| Web page revision data |
· · ·
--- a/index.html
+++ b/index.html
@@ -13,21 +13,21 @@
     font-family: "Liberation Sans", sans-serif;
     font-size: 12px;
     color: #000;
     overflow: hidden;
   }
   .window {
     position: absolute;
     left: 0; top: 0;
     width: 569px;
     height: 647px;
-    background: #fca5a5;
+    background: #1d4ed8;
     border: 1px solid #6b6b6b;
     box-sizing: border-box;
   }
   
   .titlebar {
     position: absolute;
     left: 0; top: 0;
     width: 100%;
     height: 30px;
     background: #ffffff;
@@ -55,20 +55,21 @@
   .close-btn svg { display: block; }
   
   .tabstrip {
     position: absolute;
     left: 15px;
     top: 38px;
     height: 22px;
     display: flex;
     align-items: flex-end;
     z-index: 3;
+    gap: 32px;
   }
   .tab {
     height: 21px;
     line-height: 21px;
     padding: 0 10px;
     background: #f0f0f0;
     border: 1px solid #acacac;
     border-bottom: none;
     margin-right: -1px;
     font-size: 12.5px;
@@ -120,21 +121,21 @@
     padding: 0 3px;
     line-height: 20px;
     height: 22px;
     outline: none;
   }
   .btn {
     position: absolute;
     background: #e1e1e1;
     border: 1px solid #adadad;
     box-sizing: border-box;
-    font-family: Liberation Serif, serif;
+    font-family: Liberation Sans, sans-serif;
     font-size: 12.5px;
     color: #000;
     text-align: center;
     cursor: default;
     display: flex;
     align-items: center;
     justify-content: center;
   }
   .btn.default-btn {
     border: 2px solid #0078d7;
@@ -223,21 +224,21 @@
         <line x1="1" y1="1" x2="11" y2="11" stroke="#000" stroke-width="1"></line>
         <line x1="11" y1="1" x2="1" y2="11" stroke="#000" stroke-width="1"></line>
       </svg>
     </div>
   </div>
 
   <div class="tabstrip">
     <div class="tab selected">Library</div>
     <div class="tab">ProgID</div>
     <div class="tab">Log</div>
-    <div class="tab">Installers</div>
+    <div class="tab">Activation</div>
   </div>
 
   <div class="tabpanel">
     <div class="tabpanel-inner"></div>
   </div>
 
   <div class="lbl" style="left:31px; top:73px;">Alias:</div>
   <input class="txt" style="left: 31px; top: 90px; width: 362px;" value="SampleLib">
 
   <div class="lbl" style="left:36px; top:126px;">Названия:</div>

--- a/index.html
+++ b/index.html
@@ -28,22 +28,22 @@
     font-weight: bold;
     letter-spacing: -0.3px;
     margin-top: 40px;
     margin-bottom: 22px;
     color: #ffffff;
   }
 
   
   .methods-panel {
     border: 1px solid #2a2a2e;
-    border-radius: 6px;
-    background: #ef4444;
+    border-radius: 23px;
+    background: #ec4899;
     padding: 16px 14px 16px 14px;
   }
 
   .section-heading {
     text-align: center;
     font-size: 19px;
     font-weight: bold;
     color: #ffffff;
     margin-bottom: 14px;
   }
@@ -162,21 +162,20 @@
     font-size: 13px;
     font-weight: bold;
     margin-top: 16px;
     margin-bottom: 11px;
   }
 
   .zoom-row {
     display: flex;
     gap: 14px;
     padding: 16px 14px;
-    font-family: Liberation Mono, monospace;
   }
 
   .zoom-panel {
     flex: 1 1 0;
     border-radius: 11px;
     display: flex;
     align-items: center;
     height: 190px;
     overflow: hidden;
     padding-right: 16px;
· · ·
| Work request |
An exact copy of all the records is what is needed here.

| Exercise output |
--- a/index.html
+++ b/index.html
@@ -13,21 +13,21 @@
     font-family: "Liberation Sans", sans-serif;
     font-size: 12px;
     color: #000;
     overflow: hidden;
   }
   .window {
     position: absolute;
     left: 0; top: 0;
     width: 569px;
     height: 647px;
-    background: #fca5a5;
+    background: #1d4ed8;
     border: 1px solid #6b6b6b;
     box-sizing: border-box;
   }
   
   .titlebar {
     position: absolute;
     left: 0; top: 0;
     width: 100%;
     height: 30px;
     background: #ffffff;
@@ -55,20 +55,21 @@
   .close-btn svg { display: block; }
   
   .tabstrip {
     position: absolute;
     left: 15px;
     top: 38px;
     height: 22px;
     display: flex;
     align-items: flex-end;
     z-index: 3;
+    gap: 32px;
   }
   .tab {
     height: 21px;
     line-height: 21px;
     padding: 0 10px;
     background: #f0f0f0;
     border: 1px solid #acacac;
     border-bottom: none;
     margin-right: -1px;
     font-size: 12.5px;
@@ -120,21 +121,21 @@
     padding: 0 3px;
     line-height: 20px;
     height: 22px;
     outline: none;
   }
   .btn {
     position: absolute;
     background: #e1e1e1;
     border: 1px solid #adadad;
     box-sizing: border-box;
-    font-family: Liberation Serif, serif;
+    font-family: Liberation Sans, sans-serif;
     font-size: 12.5px;
     color: #000;
     text-align: center;
     cursor: default;
     display: flex;
     align-items: center;
     justify-content: center;
   }
   .btn.default-btn {
     border: 2px solid #0078d7;
@@ -223,21 +224,21 @@
         <line x1="1" y1="1" x2="11" y2="11" stroke="#000" stroke-width="1"></line>
         <line x1="11" y1="1" x2="1" y2="11" stroke="#000" stroke-width="1"></line>
       </svg>
     </div>
   </div>
 
   <div class="tabstrip">
     <div class="tab selected">Library</div>
     <div class="tab">ProgID</div>
     <div class="tab">Log</div>
-    <div class="tab">Installers</div>
+    <div class="tab">Activation</div>
   </div>
 
   <div class="tabpanel">
     <div class="tabpanel-inner"></div>
   </div>
 
   <div class="lbl" style="left:31px; top:73px;">Alias:</div>
   <input class="txt" style="left: 31px; top: 90px; width: 362px;" value="SampleLib">
 
   <div class="lbl" style="left:36px; top:126px;">Названия:</div>

--- a/index.html
+++ b/index.html
@@ -28,22 +28,22 @@
     font-weight: bold;
     letter-spacing: -0.3px;
     margin-top: 40px;
     margin-bottom: 22px;
     color: #ffffff;
   }
 
   
   .methods-panel {
     border: 1px solid #2a2a2e;
-    border-radius: 6px;
-    background: #ef4444;
+    border-radius: 23px;
+    background: #ec4899;
     padding: 16px 14px 16px 14px;
   }
 
   .section-heading {
     text-align: center;
     font-size: 19px;
     font-weight: bold;
     color: #ffffff;
     margin-bottom: 14px;
   }
@@ -162,21 +162,20 @@
     font-size: 13px;
     font-weight: bold;
     margin-top: 16px;
     margin-bottom: 11px;
   }
 
   .zoom-row {
     display: flex;
     gap: 14px;
     padding: 16px 14px;
-    font-family: Liberation Mono, monospace;
   }
 
   .zoom-panel {
     flex: 1 1 0;
     border-radius: 11px;
     display: flex;
     align-items: center;
     height: 190px;
     overflow: hidden;
     padding-right: 16px;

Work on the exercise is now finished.